+++ DATA FOR THIS TASK +++

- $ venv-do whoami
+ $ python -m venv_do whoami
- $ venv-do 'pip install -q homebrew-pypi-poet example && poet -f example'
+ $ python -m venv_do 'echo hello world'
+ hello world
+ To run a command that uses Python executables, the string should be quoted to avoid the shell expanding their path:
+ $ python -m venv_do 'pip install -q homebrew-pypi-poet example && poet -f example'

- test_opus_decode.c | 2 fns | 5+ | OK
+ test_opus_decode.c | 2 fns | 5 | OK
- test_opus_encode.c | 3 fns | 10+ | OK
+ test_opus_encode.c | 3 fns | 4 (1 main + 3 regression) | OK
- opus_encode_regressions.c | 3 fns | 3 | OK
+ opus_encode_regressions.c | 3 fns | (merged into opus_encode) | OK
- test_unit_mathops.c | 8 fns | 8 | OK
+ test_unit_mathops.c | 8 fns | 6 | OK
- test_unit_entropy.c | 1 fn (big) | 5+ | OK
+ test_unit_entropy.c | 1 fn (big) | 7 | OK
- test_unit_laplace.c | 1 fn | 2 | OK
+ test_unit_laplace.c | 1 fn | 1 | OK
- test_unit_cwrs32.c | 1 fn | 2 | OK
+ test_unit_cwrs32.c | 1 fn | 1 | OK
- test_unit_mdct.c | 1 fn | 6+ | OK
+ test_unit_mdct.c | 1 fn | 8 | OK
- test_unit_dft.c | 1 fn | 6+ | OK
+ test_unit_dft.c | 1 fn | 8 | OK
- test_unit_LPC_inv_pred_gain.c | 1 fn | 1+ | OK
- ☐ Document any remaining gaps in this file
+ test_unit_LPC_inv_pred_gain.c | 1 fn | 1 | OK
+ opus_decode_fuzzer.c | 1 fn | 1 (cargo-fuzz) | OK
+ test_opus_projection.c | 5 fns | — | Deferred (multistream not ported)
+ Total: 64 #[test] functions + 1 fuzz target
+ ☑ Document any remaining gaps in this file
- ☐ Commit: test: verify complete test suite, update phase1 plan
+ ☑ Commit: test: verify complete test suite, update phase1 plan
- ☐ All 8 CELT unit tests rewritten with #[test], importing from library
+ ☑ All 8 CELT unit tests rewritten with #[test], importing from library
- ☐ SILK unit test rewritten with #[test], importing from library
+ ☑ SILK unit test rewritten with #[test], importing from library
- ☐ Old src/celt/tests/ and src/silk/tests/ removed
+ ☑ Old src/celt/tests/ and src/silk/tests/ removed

+++

### WHAT YOU ARE ASKED TO DO
From the line with "- opus_encode_regressions.c | 3 fns | 3 | OK" to the final line of the data above, please reproduce every line exactly and add nothing.

### REPLY
- opus_encode_regressions.c | 3 fns | 3 | OK
+ opus_encode_regressions.c | 3 fns | (merged into opus_encode) | OK
- test_unit_mathops.c | 8 fns | 8 | OK
+ test_unit_mathops.c | 8 fns | 6 | OK
- test_unit_entropy.c | 1 fn (big) | 5+ | OK
+ test_unit_entropy.c | 1 fn (big) | 7 | OK
- test_unit_laplace.c | 1 fn | 2 | OK
+ test_unit_laplace.c | 1 fn | 1 | OK
- test_unit_cwrs32.c | 1 fn | 2 | OK
+ test_unit_cwrs32.c | 1 fn | 1 | OK
- test_unit_mdct.c | 1 fn | 6+ | OK
+ test_unit_mdct.c | 1 fn | 8 | OK
- test_unit_dft.c | 1 fn | 6+ | OK
+ test_unit_dft.c | 1 fn | 8 | OK
- test_unit_LPC_inv_pred_gain.c | 1 fn | 1+ | OK
- ☐ Document any remaining gaps in this file
+ test_unit_LPC_inv_pred_gain.c | 1 fn | 1 | OK
+ opus_decode_fuzzer.c | 1 fn | 1 (cargo-fuzz) | OK
+ test_opus_projection.c | 5 fns | — | Deferred (multistream not ported)
+ Total: 64 #[test] functions + 1 fuzz target
+ ☑ Document any remaining gaps in this file
- ☐ Commit: test: verify complete test suite, update phase1 plan
+ ☑ Commit: test: verify complete test suite, update phase1 plan
- ☐ All 8 CELT unit tests rewritten with #[test], importing from library
+ ☑ All 8 CELT unit tests rewritten with #[test], importing from library
- ☐ SILK unit test rewritten with #[test], importing from library
+ ☑ SILK unit test rewritten with #[test], importing from library
- ☐ Old src/celt/tests/ and src/silk/tests/ removed
+ ☑ Old src/celt/tests/ and src/silk/tests/ removed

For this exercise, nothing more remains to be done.